Proteins. 2024 Mar 14. doi: 10.1002/prot.26684. Online ahead of print.

Abstract

The number of antibiotic resistant pathogens is increasing rapidly, and with this comes a substantial socioeconomic cost that threatens much of the world. To alleviate this problem, we must use antibiotics in a more responsible and informed way, further our understanding of the molecular basis of drug resistance, and design new antibiotics.

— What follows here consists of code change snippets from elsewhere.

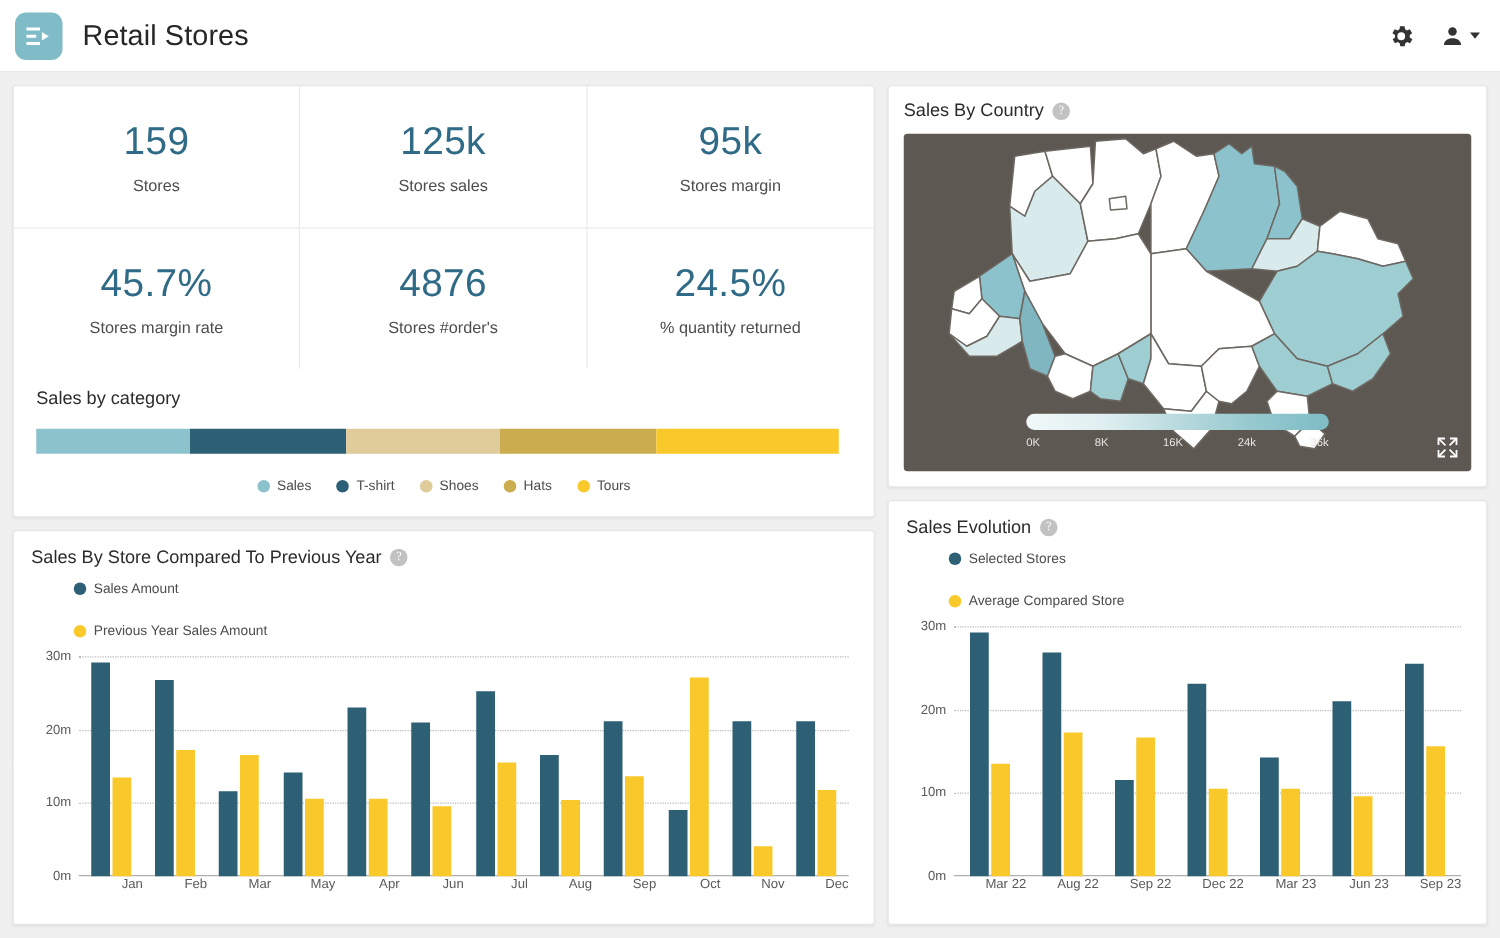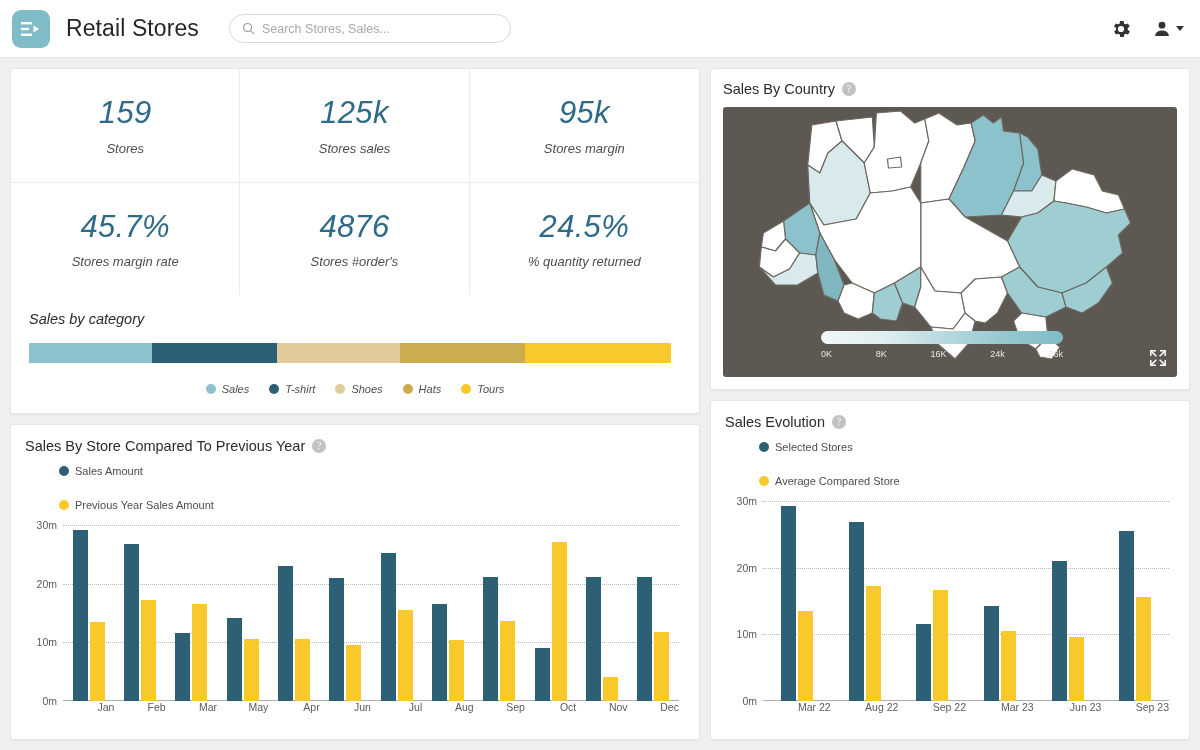"Search Stores, Sales..." div.search-wrap { html: <div> <svg> <circle></circle> <line></line> </svg> <input> </div> -> none }
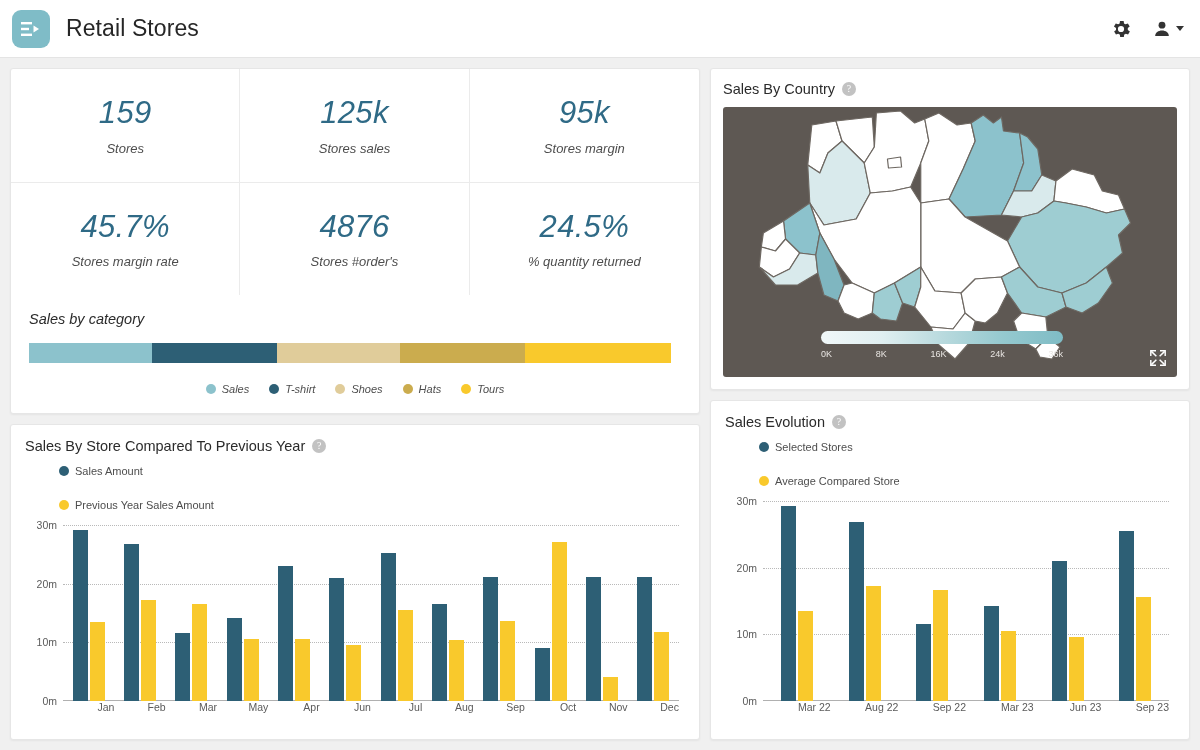"159" .kpi-card { font-style: italic -> none }
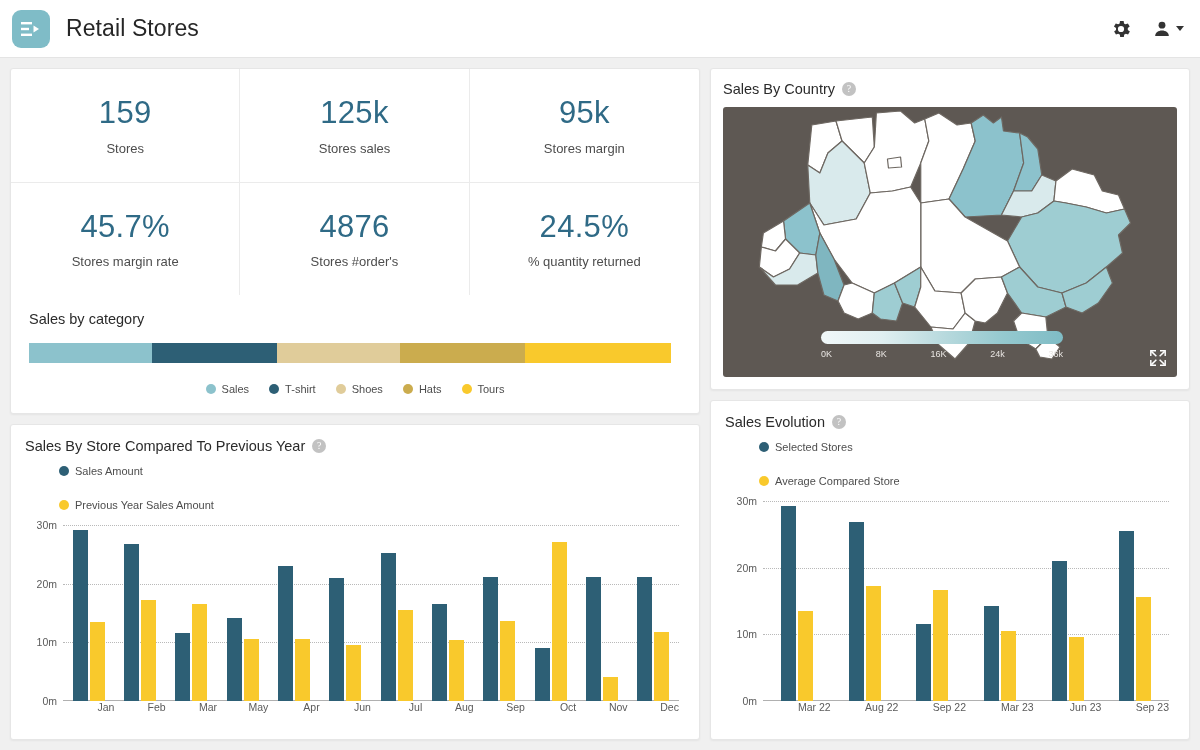"Dec 22" div.group { html: none -> <div> <div></div> <div></div> <div>Dec 22</div> </div> }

Here, we focus on a key drug-resistant pathogen, Mycobacterium tuberculosis, and computationally analyze trends in drug-resistant mutations in genes of the proteins embA, embB, embC, and katG, which play essential roles in the action of the first-line drugs ethambutol and isoniazid. We use docking to predict binding modes of isoniazid to katG that agree with suggested binding sites found in our laboratory using cryo-EM. Using mutant stability predictions, we recapitulate the idea that resistance occurs when katG's heme cofactor is destabilized rather than due to a decrease in affinity to isoniazid. Conversely, we have identified resistance mutations that affect the affinity of ethambutol more drastically than the affinity of the natural substrate of embB. With this, we illustrate that we can distinguish between the two types of drug resistance-cofactor destabilization and drug affinity reduction-suggesting potential uses in the prediction of novel drug-resistant mutations.

Keywords: Mycobacterium tuberculosis; antimicrobial drug resistance; ethambutol; infectious diseases; isoniazid; machine learning; molecular docking; protein stability prediction.